== Segment start ==

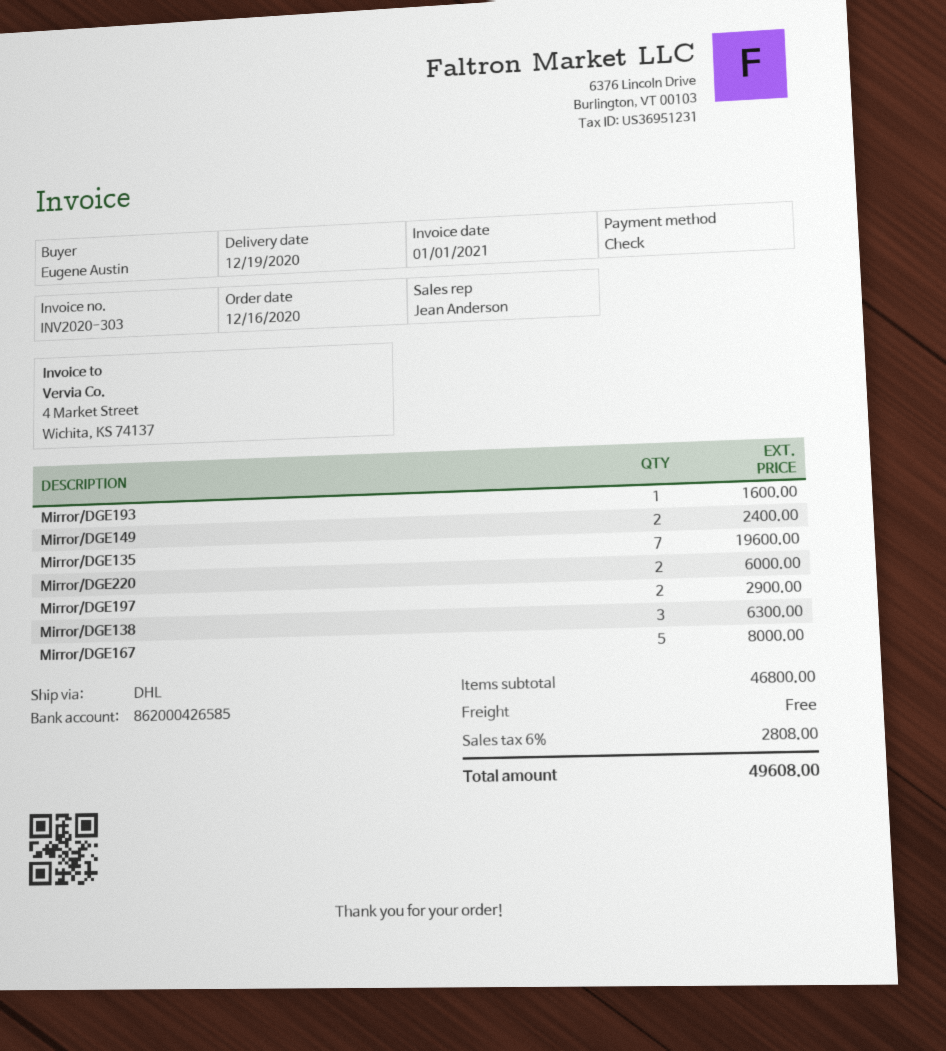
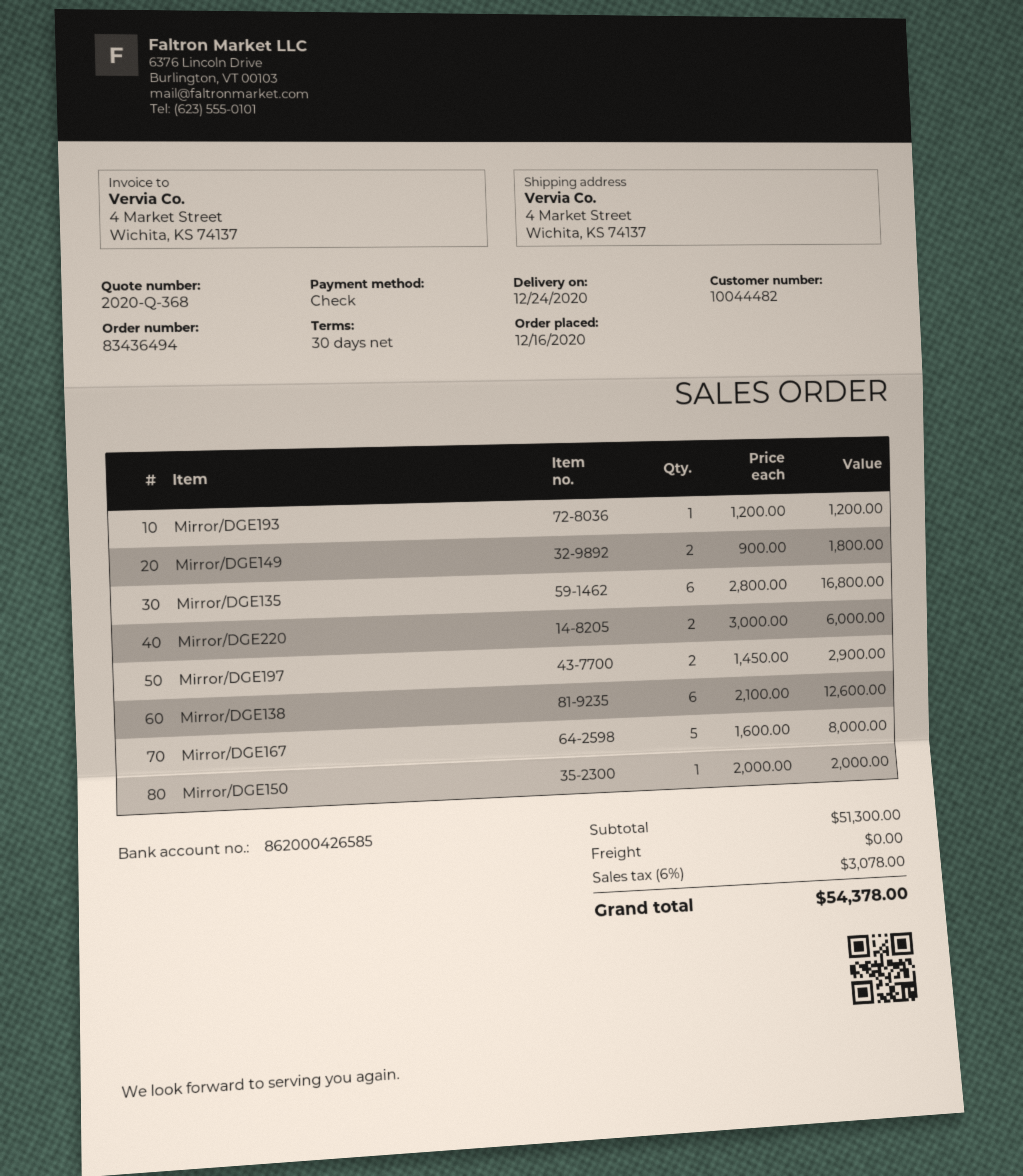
delivery date: 2020-12-19 -> 2020-12-24
Mirror/DGE193: 1 for 1600.00 -> 1 for 1200.00
Mirror/DGE149: 2 for 2400.00 -> 2 for 1800.00
Mirror/DGE135: 7 for 19600.00 -> 6 for 16800.00
Mirror/DGE138: 3 for 6300.00 -> 6 for 12600.00
Mirror/DGE150: none -> 1 for 2000.00
subtotal: 46800.00 -> 51300.00
tax: 6% = 2808.00 -> 6% = 3078.00
total: 49608.00 -> 54378.00

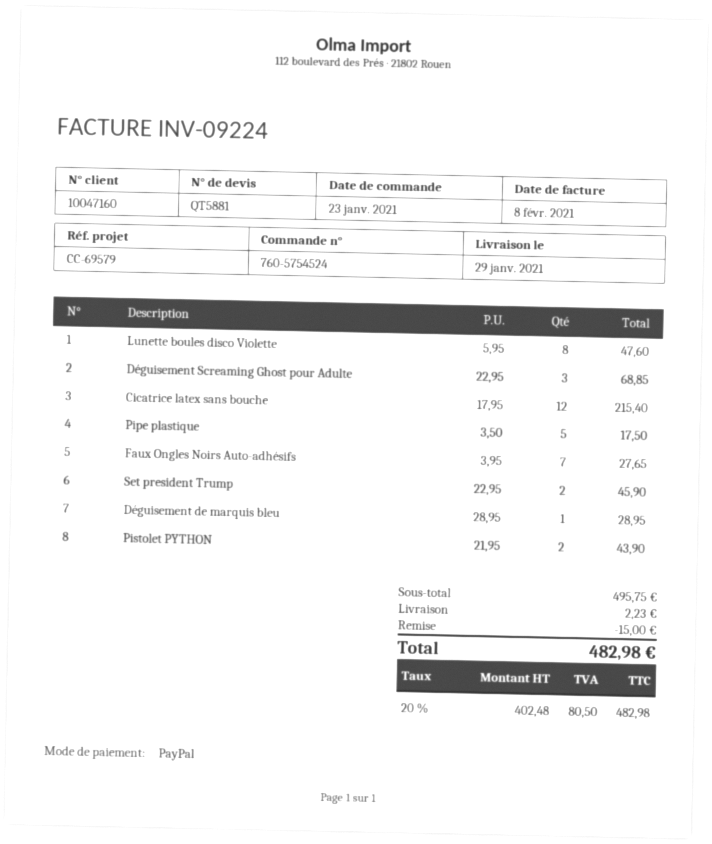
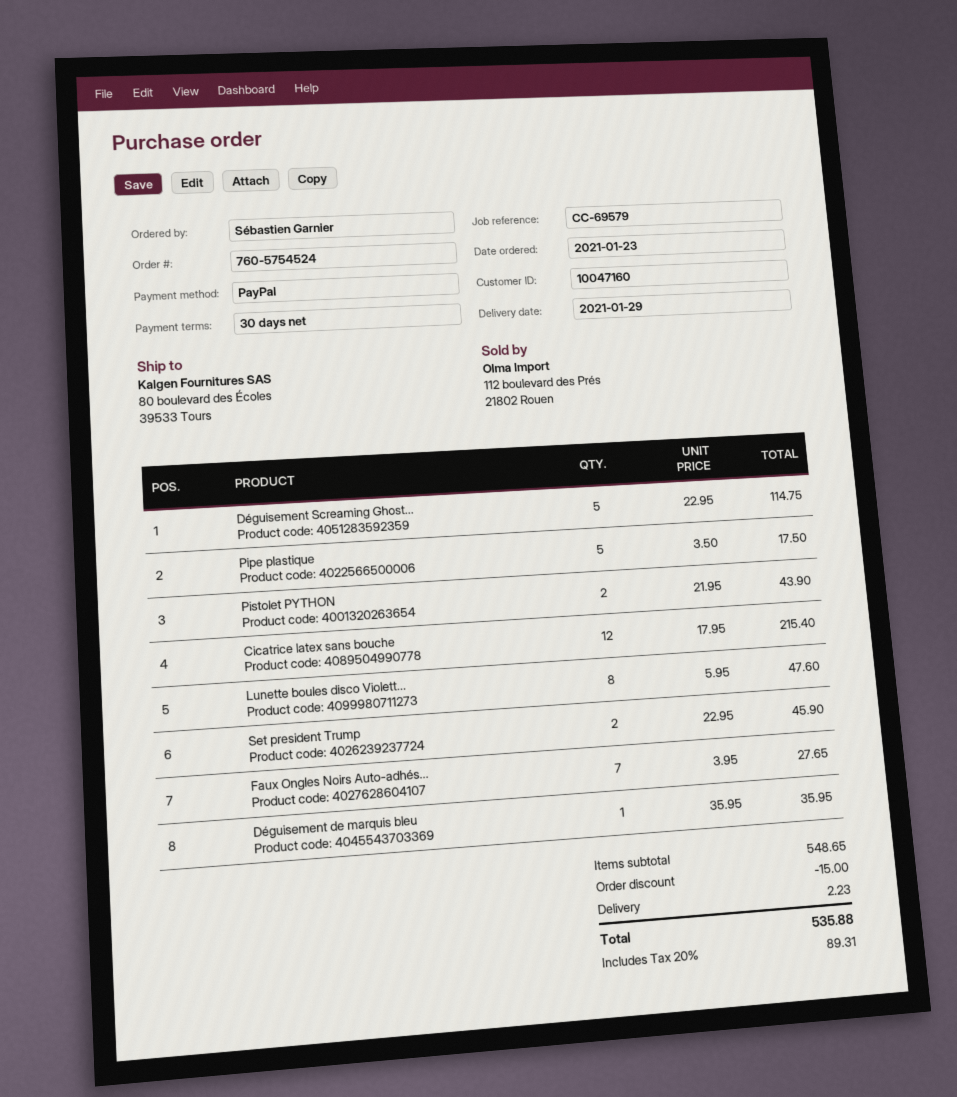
Déguisement Screaming Ghost pour Adulte: 3 x 22.95 = 68.85 -> 5 x 22.95 = 114.75
Déguisement de marquis bleu: 1 x 28.95 = 28.95 -> 1 x 35.95 = 35.95
subtotal: 495.75 -> 548.65
tax: 20% = 80.50 -> 20% = 89.31
total: 482.98 -> 535.88

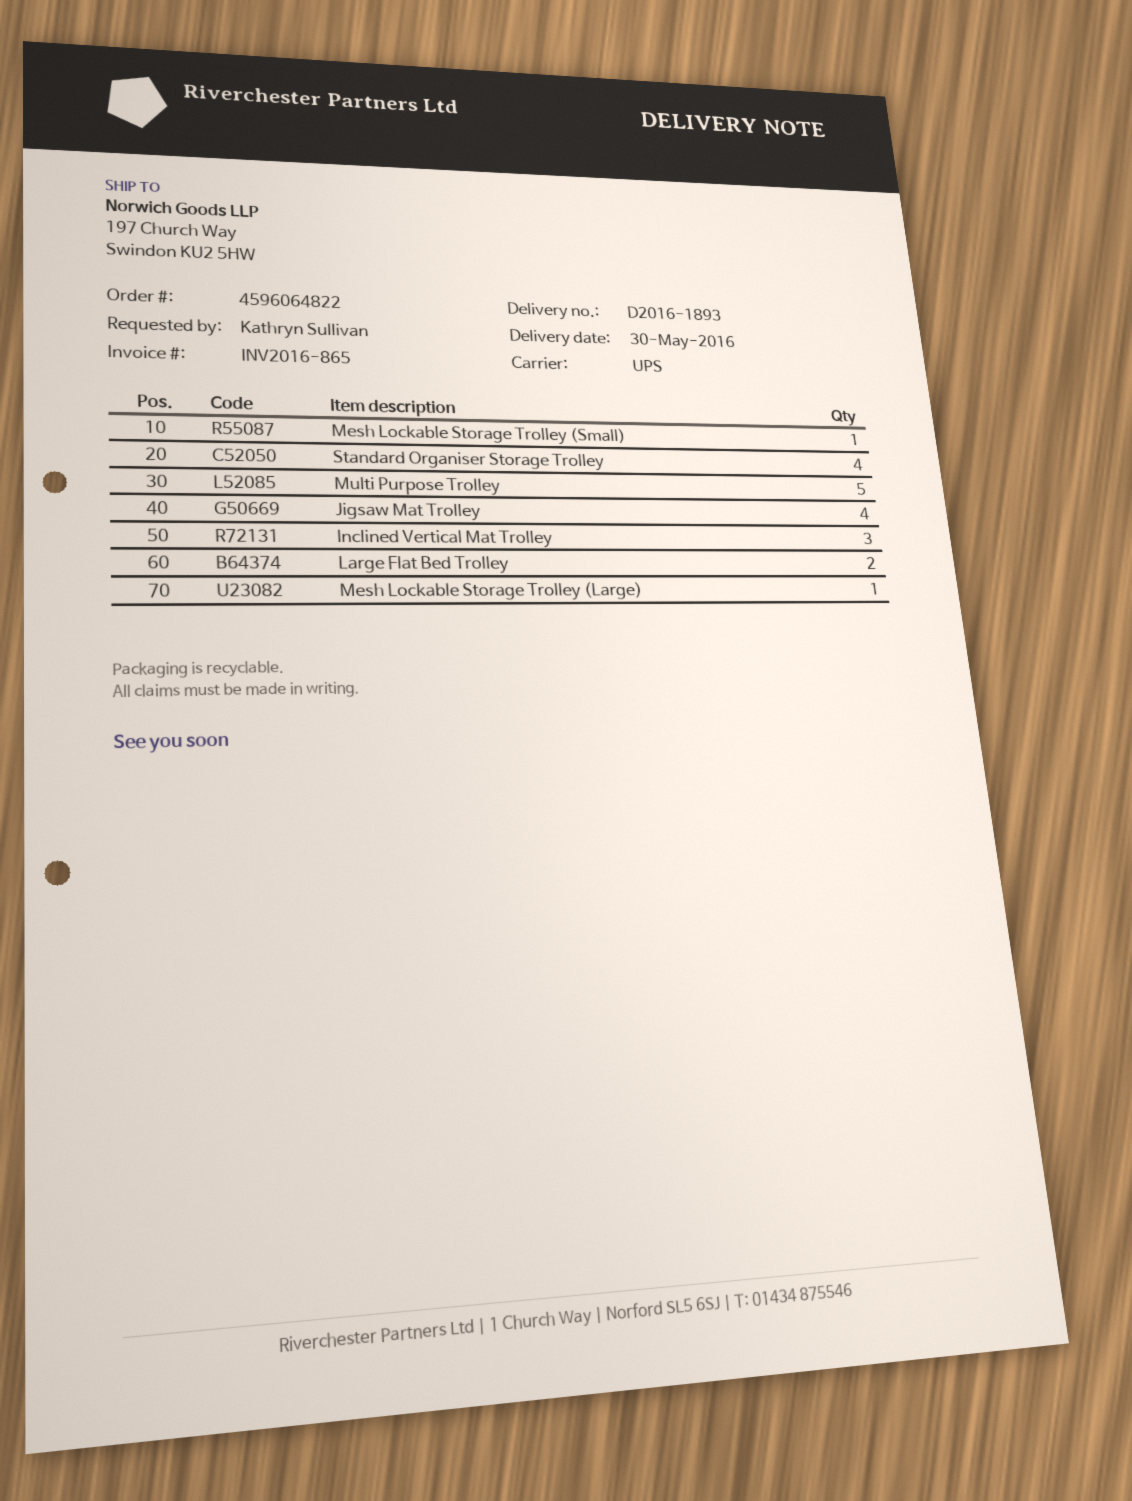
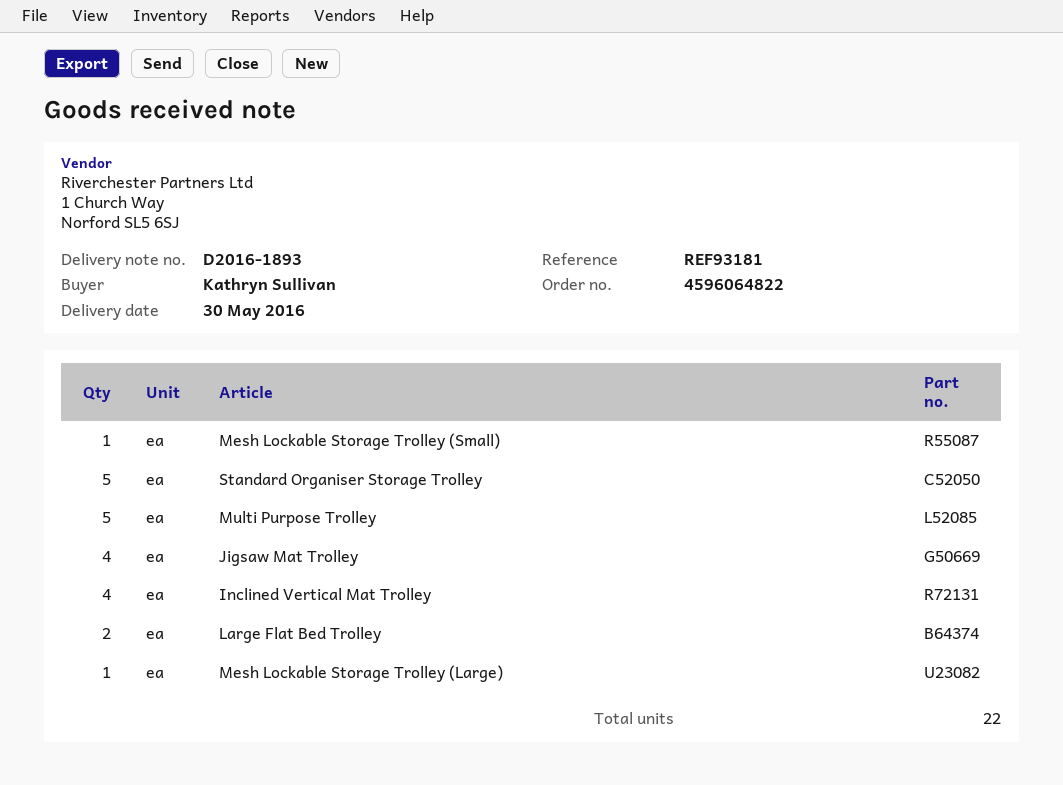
Standard Organiser Storage Trolley: 4 -> 5
Inclined Vertical Mat Trolley: 3 -> 4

== Segment end ==

> _EXERCISE DIRECTIONS_
Nothing but the lines from the one holding "Déguisement Screaming Ghost" through the last line of the entries should be written out, exactly and inclusively, minus the pictures.

> _EXERCISE ANSWER_
Déguisement Screaming Ghost pour Adulte: 3 x 22.95 = 68.85 -> 5 x 22.95 = 114.75
Déguisement de marquis bleu: 1 x 28.95 = 28.95 -> 1 x 35.95 = 35.95
subtotal: 495.75 -> 548.65
tax: 20% = 80.50 -> 20% = 89.31
total: 482.98 -> 535.88

Standard Organiser Storage Trolley: 4 -> 5
Inclined Vertical Mat Trolley: 3 -> 4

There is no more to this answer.